PROBLEM DETAILS:
Leaving out only the pictures, write out all the entries exactly.
#### DATASET EXTRACT ####
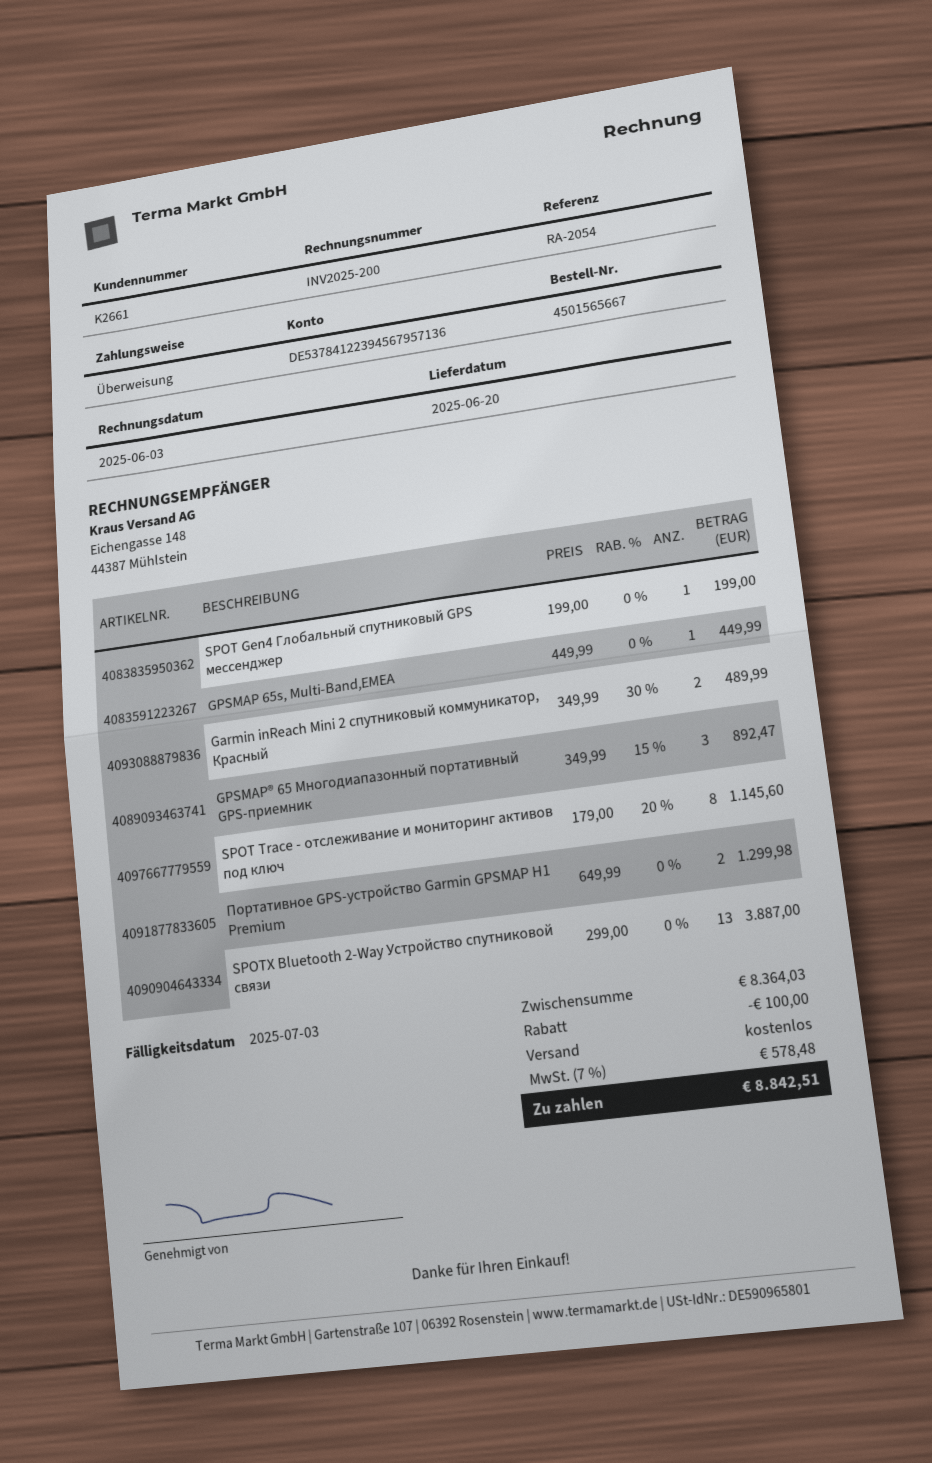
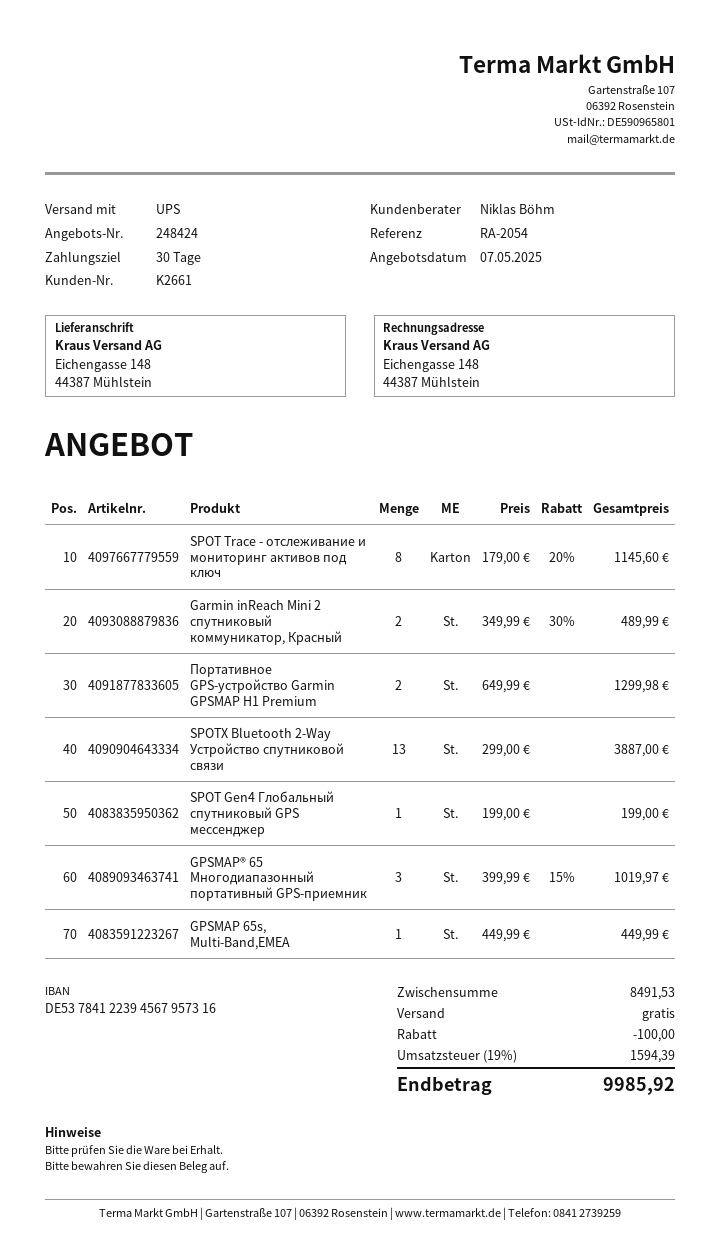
bank account: DE53784122394567957136 -> DE53784122394567957316
GPSMAP® 65 Многодиапазонный портативный GPS-приемник: 3 x 349.99 - 15% = 892.47 -> 3 x 399.99 - 15% = 1019.97
subtotal: 8364.03 -> 8491.53
tax: 7% = 578.48 -> 19% = 1594.39
total: 8842.51 -> 9985.92

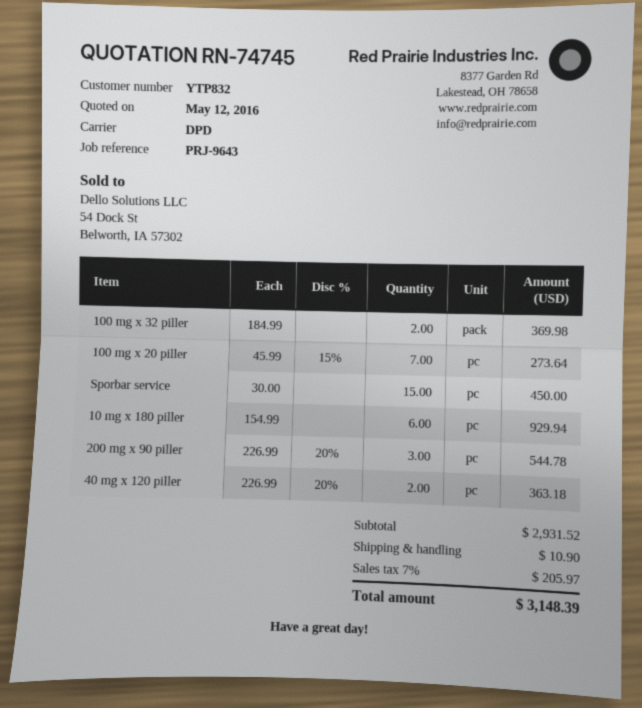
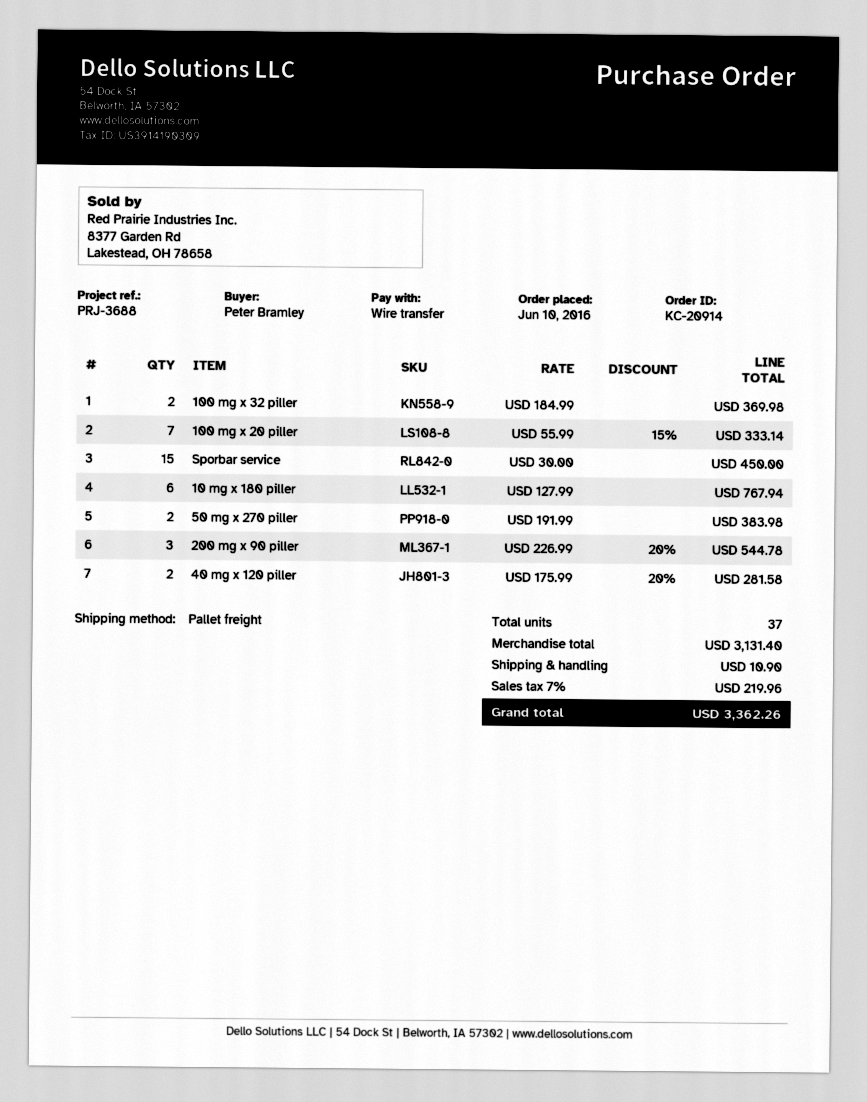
reference: PRJ-9643 -> PRJ-3688
shipping method: DPD -> pallet freight
100 mg x 20 piller: 7 x 45.99 - 15% = 273.64 -> 7 x 55.99 - 15% = 333.14
10 mg x 180 piller: 6 x 154.99 = 929.94 -> 6 x 127.99 = 767.94
40 mg x 120 piller: 2 x 226.99 - 20% = 363.18 -> 2 x 175.99 - 20% = 281.58
50 mg x 270 piller: none -> 2 x 191.99 = 383.98
subtotal: 2931.52 -> 3131.40
tax: 7% = 205.97 -> 7% = 219.96
total: 3148.39 -> 3362.26

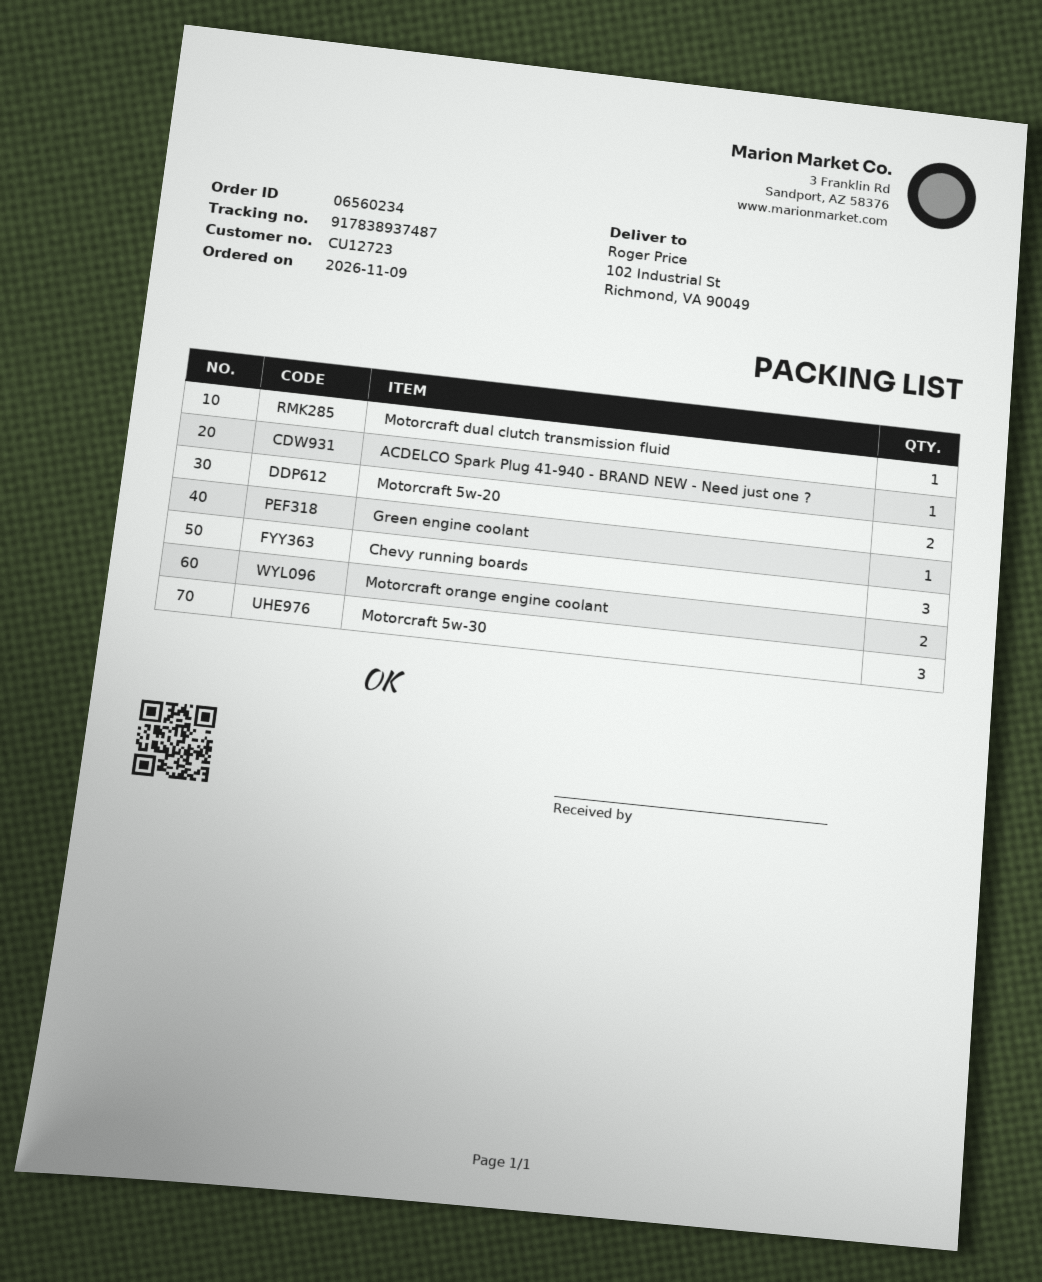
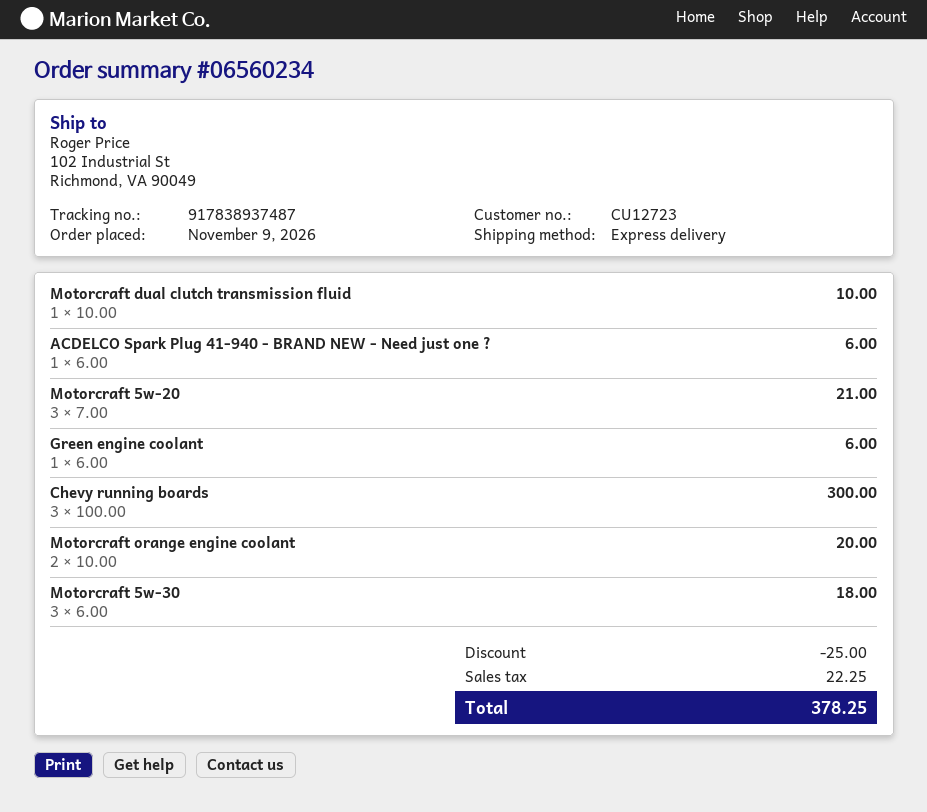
Motorcraft 5w-20: 2 -> 3

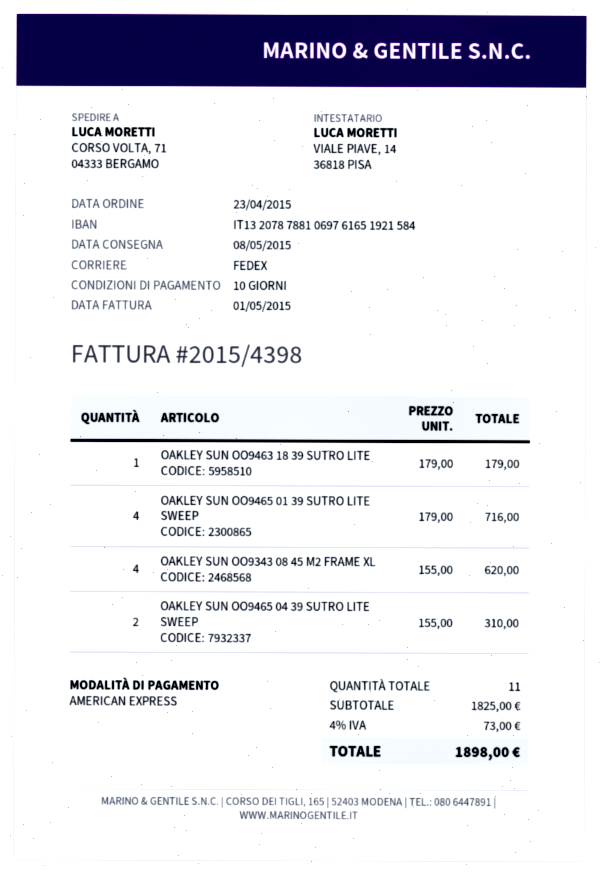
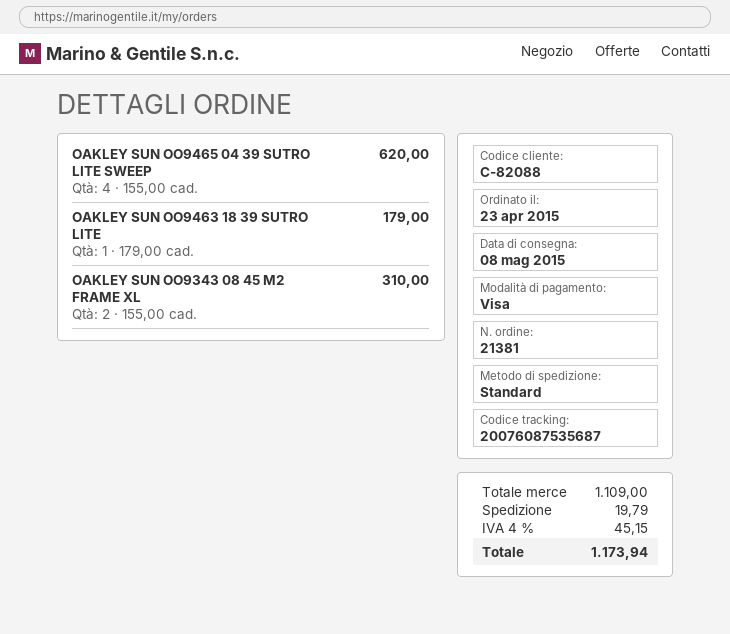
payment method: American Express -> Visa
shipping method: FedEx -> standard
OAKLEY SUN OO9465 01 39 SUTRO LITE SWEEP: 4 x 179.00 = 716.00 -> none
OAKLEY SUN OO9343 08 45 M2 FRAME XL: 4 x 155.00 = 620.00 -> 2 x 155.00 = 310.00
OAKLEY SUN OO9465 04 39 SUTRO LITE SWEEP: 2 x 155.00 = 310.00 -> 4 x 155.00 = 620.00
subtotal: 1825.00 -> 1109.00
shipping: none -> 19.79
tax: 4% = 73.00 -> 4% = 45.15
total: 1898.00 -> 1173.94

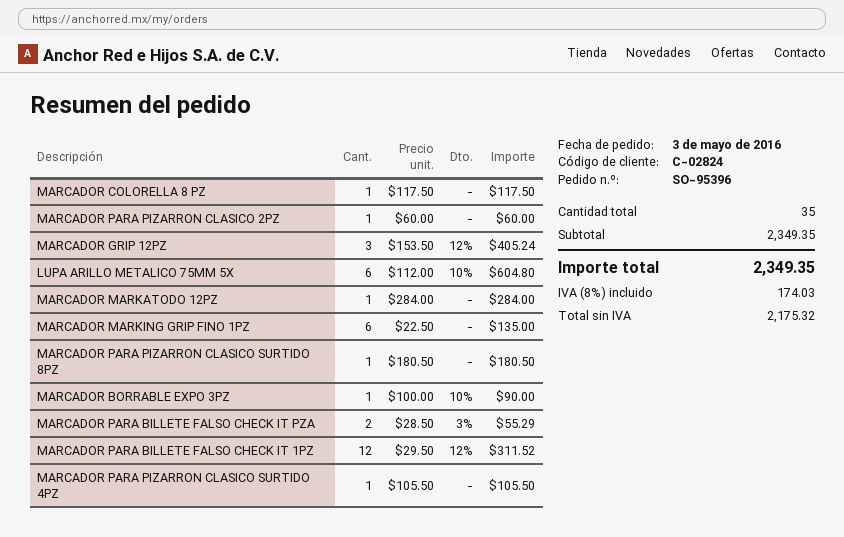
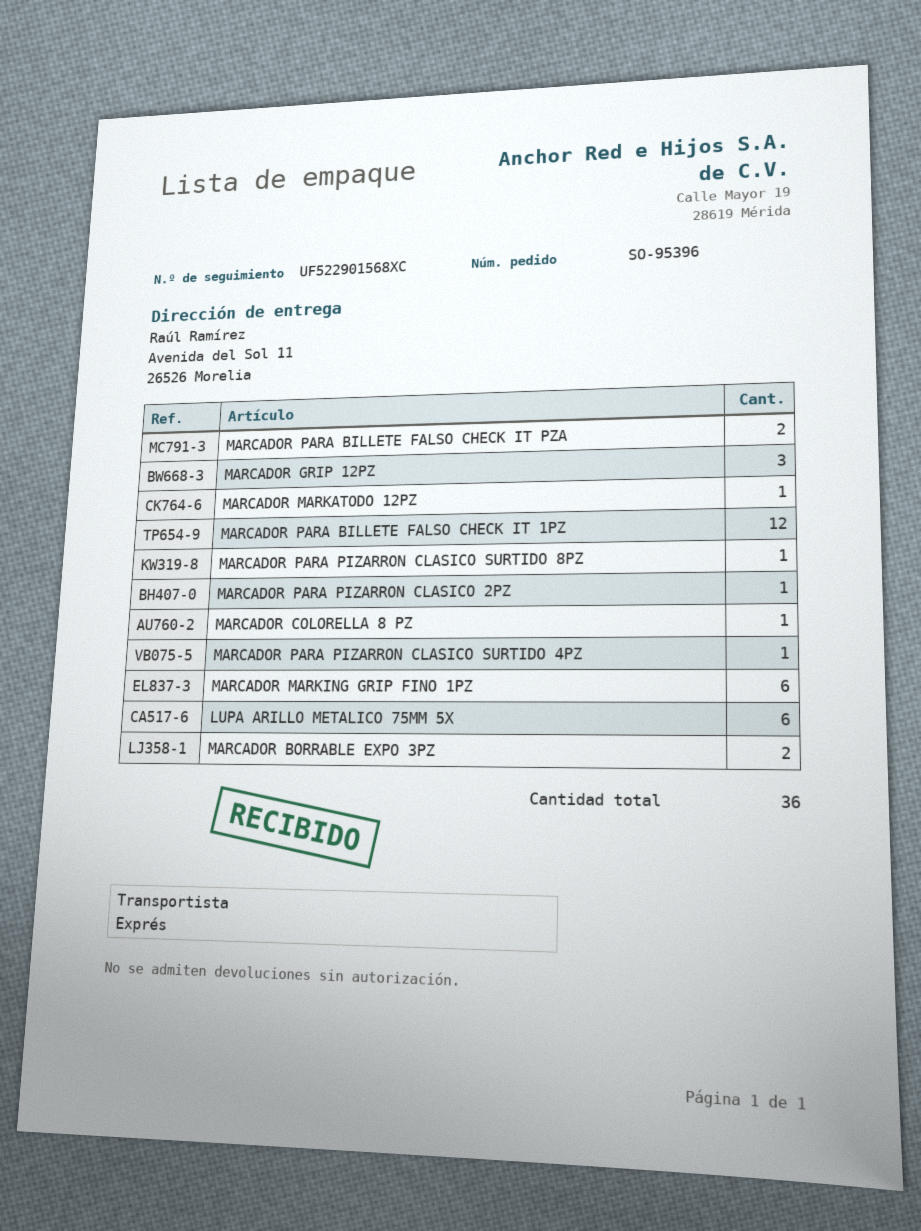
MARCADOR BORRABLE EXPO 3PZ: 1 -> 2
total quantity: 35 -> 36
####
SOLUTION FOR THIS EXERCISE:
bank account: DE53784122394567957136 -> DE53784122394567957316
GPSMAP® 65 Многодиапазонный портативный GPS-приемник: 3 x 349.99 - 15% = 892.47 -> 3 x 399.99 - 15% = 1019.97
subtotal: 8364.03 -> 8491.53
tax: 7% = 578.48 -> 19% = 1594.39
total: 8842.51 -> 9985.92

reference: PRJ-9643 -> PRJ-3688
shipping method: DPD -> pallet freight
100 mg x 20 piller: 7 x 45.99 - 15% = 273.64 -> 7 x 55.99 - 15% = 333.14
10 mg x 180 piller: 6 x 154.99 = 929.94 -> 6 x 127.99 = 767.94
40 mg x 120 piller: 2 x 226.99 - 20% = 363.18 -> 2 x 175.99 - 20% = 281.58
50 mg x 270 piller: none -> 2 x 191.99 = 383.98
subtotal: 2931.52 -> 3131.40
tax: 7% = 205.97 -> 7% = 219.96
total: 3148.39 -> 3362.26

Motorcraft 5w-20: 2 -> 3

payment method: American Express -> Visa
shipping method: FedEx -> standard
OAKLEY SUN OO9465 01 39 SUTRO LITE SWEEP: 4 x 179.00 = 716.00 -> none
OAKLEY SUN OO9343 08 45 M2 FRAME XL: 4 x 155.00 = 620.00 -> 2 x 155.00 = 310.00
OAKLEY SUN OO9465 04 39 SUTRO LITE SWEEP: 2 x 155.00 = 310.00 -> 4 x 155.00 = 620.00
subtotal: 1825.00 -> 1109.00
shipping: none -> 19.79
tax: 4% = 73.00 -> 4% = 45.15
total: 1898.00 -> 1173.94

MARCADOR BORRABLE EXPO 3PZ: 1 -> 2
total quantity: 35 -> 36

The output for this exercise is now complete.